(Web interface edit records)
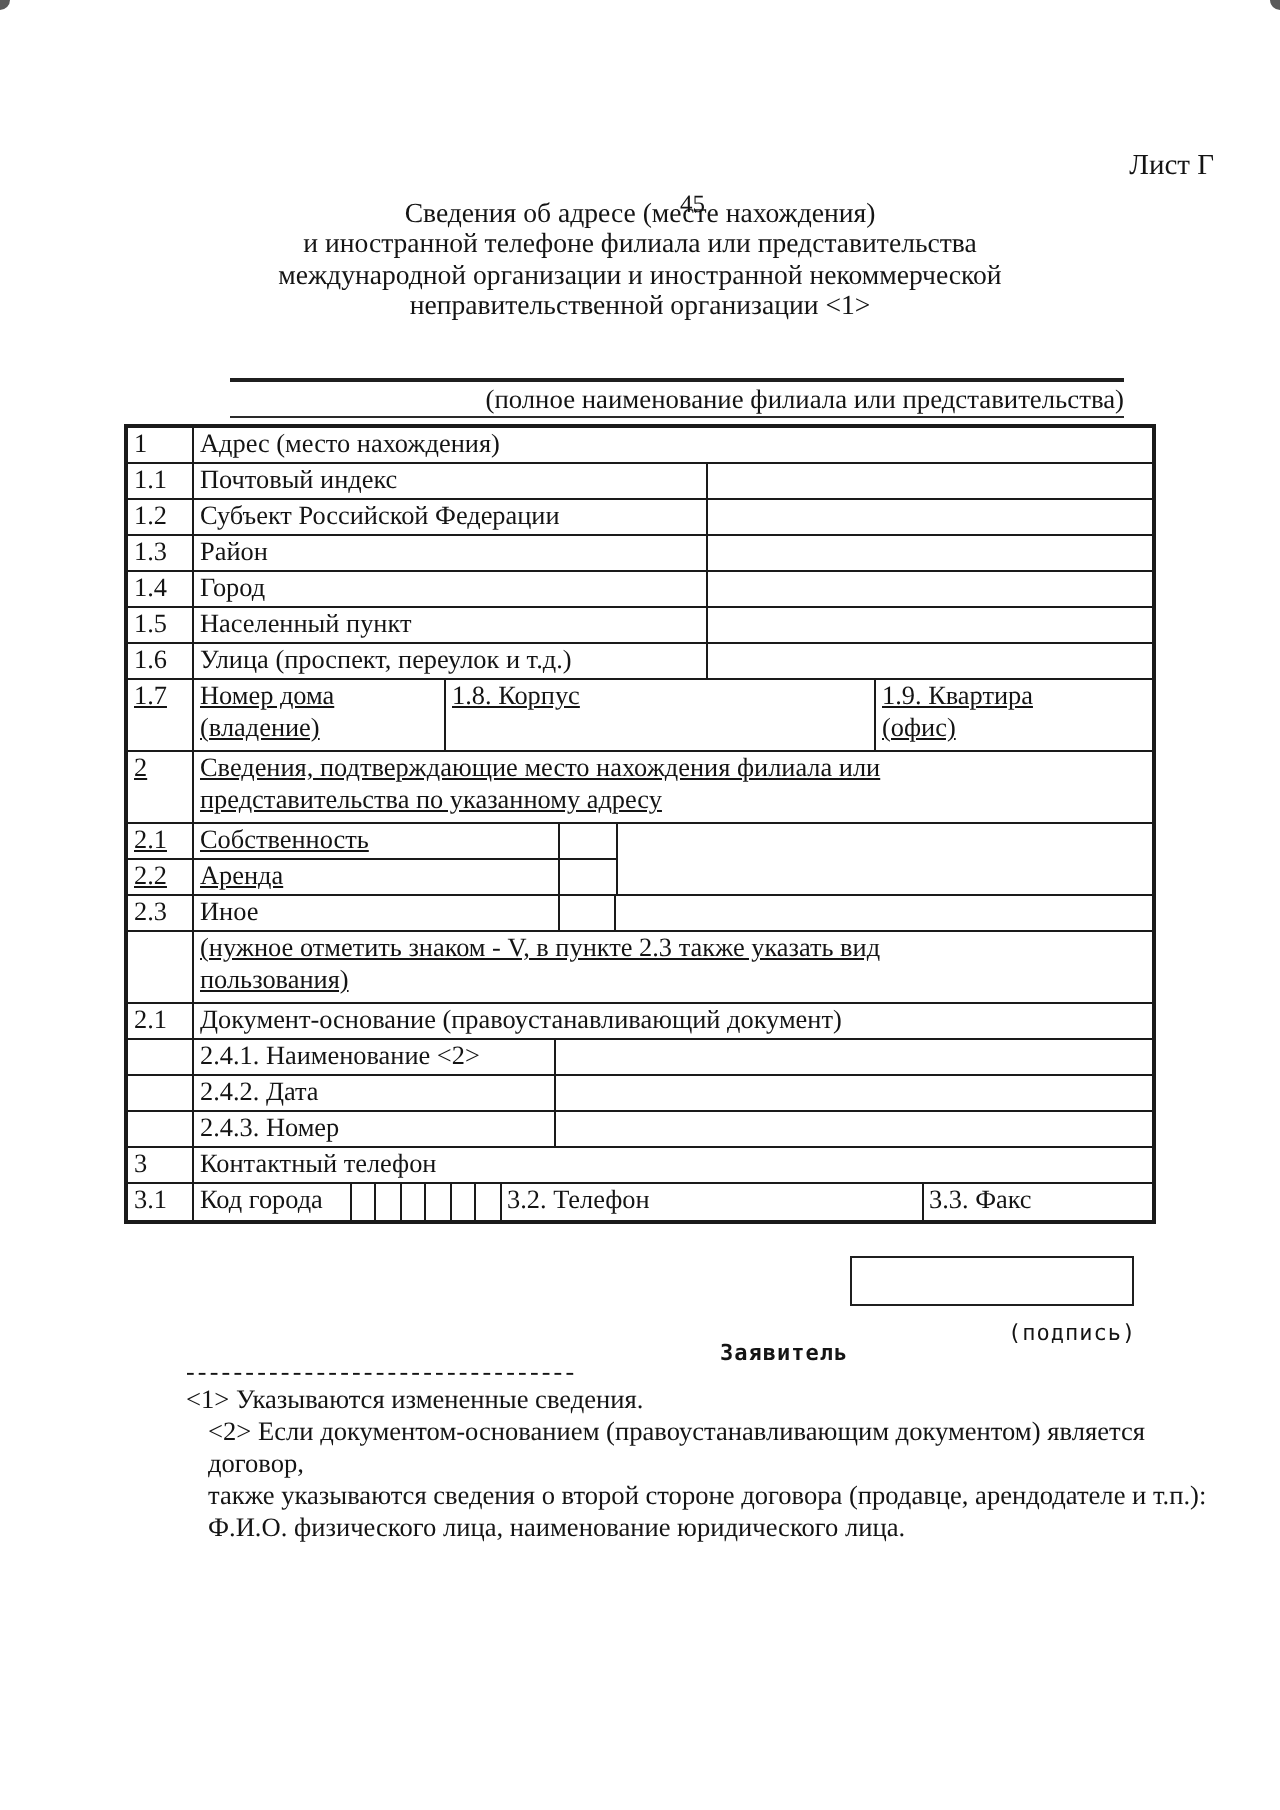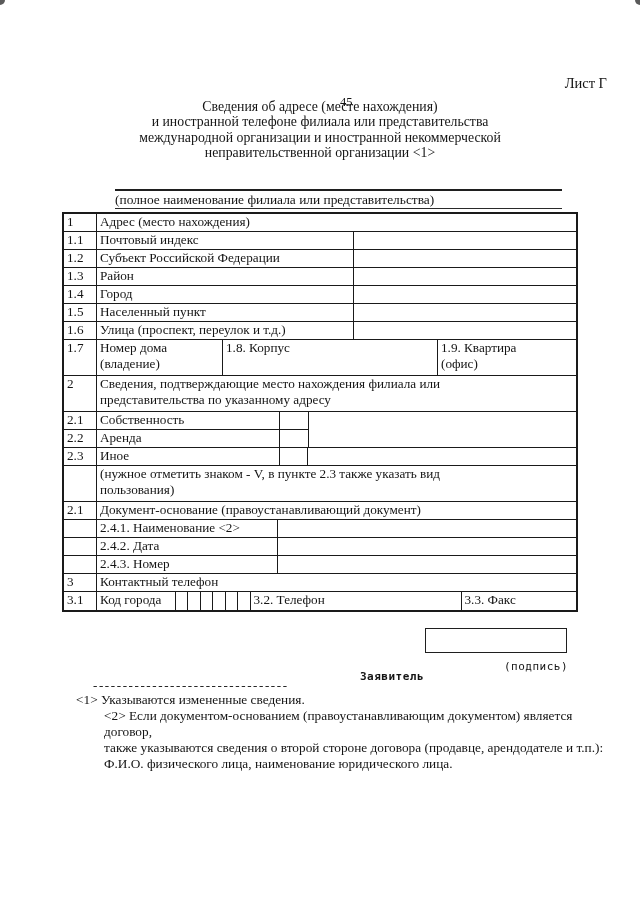--- a/index.html
+++ b/index.html
@@ -26,7 +26,7 @@
     border-top:2px solid #1f1f1f;
   }
   .name-caption {
-    text-align:left; font-size:13.4px; line-height:17px;
+    text-align:right; font-size:13.4px; line-height:17px;
     border-bottom:1.5px solid #2a2a2a; padding-bottom:0px;
   }
 

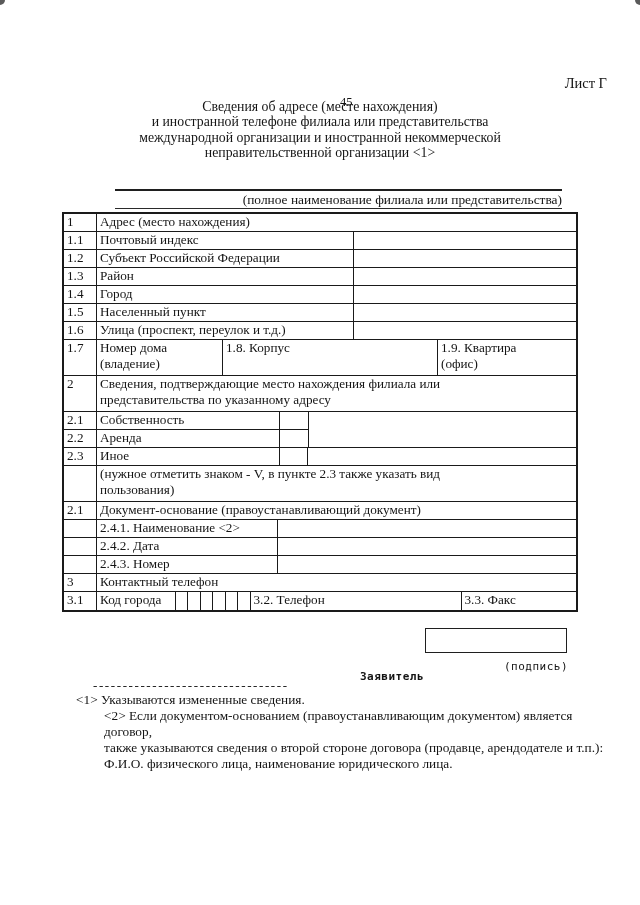--- a/index.html
+++ b/index.html
@@ -39,7 +39,7 @@
   .trow { display:flex; border-bottom:1.5px solid #1a1a1a; }
   .trow.rlast { border-bottom:none; }
   .rs { height:18px; }
-  .rd { height:36px; }
+  .rd { height:36px;text-decoration:underline; }
   .cell { border-right:1.5px solid #1a1a1a; padding:0 2px 0 3px; overflow:hidden; }
   .cell.last { border-right:none; }
   .num   { flex:0 0 33px; }

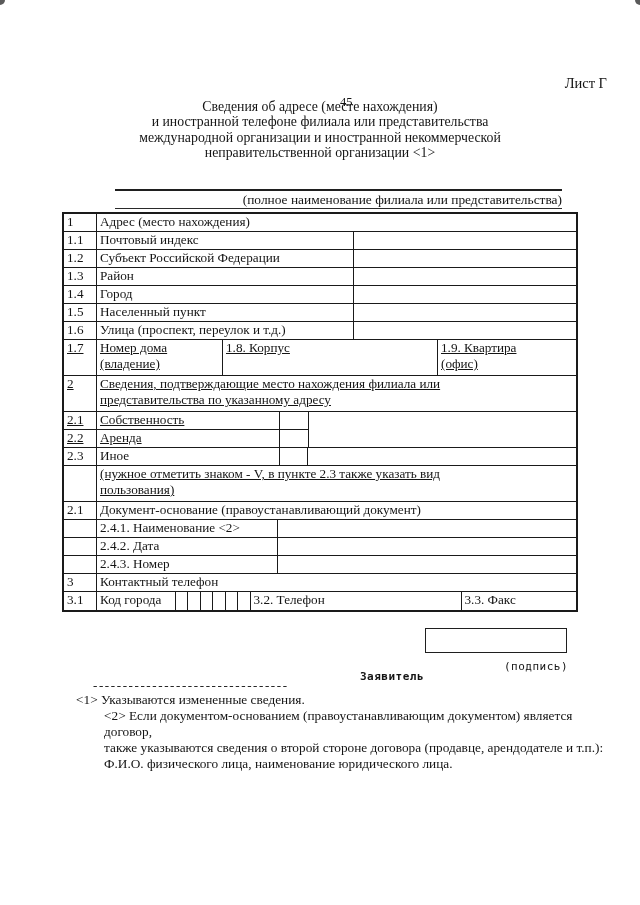--- a/index.html
+++ b/index.html
@@ -66,7 +66,7 @@
     font-family:"DejaVu Sans Mono", monospace; font-size:11px; letter-spacing:0.5px; }
 
   .fn-sep { position:absolute; left:93px; top:678px; font-size:13px; letter-spacing:1.6px; }
-  .fn1 { position:absolute; left:76px; top:692px; font-size:13.3px; line-height:16px; }
+  .fn1 { position:absolute; left:93px; top:692px; font-size:13.3px; line-height:16px; }
   .fn2 { position:absolute; left:104px; top:708px; width:500px; font-size:13.3px; line-height:16px; }
 
   .corner { position:absolute; width:5px; height:5px; background:#5a5a5a; }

▶ **What to do**
Out of the records above, set down only the lines from the one that contains "text-align:left; font-size:13.4px; line-height:17px;" through the one that contains "position:absolute; left:76px; top:692px;", unchanged and without the pictures.

▶ **Solved problem**
-    text-align:left; font-size:13.4px; line-height:17px;
+    text-align:right; font-size:13.4px; line-height:17px;
     border-bottom:1.5px solid #2a2a2a; padding-bottom:0px;
   }
 

--- a/index.html
+++ b/index.html
@@ -39,7 +39,7 @@
   .trow { display:flex; border-bottom:1.5px solid #1a1a1a; }
   .trow.rlast { border-bottom:none; }
   .rs { height:18px; }
-  .rd { height:36px; }
+  .rd { height:36px;text-decoration:underline; }
   .cell { border-right:1.5px solid #1a1a1a; padding:0 2px 0 3px; overflow:hidden; }
   .cell.last { border-right:none; }
   .num   { flex:0 0 33px; }

--- a/index.html
+++ b/index.html
@@ -66,7 +66,7 @@
     font-family:"DejaVu Sans Mono", monospace; font-size:11px; letter-spacing:0.5px; }
 
   .fn-sep { position:absolute; left:93px; top:678px; font-size:13px; letter-spacing:1.6px; }
-  .fn1 { position:absolute; left:76px; top:692px; font-size:13.3px; line-height:16px; }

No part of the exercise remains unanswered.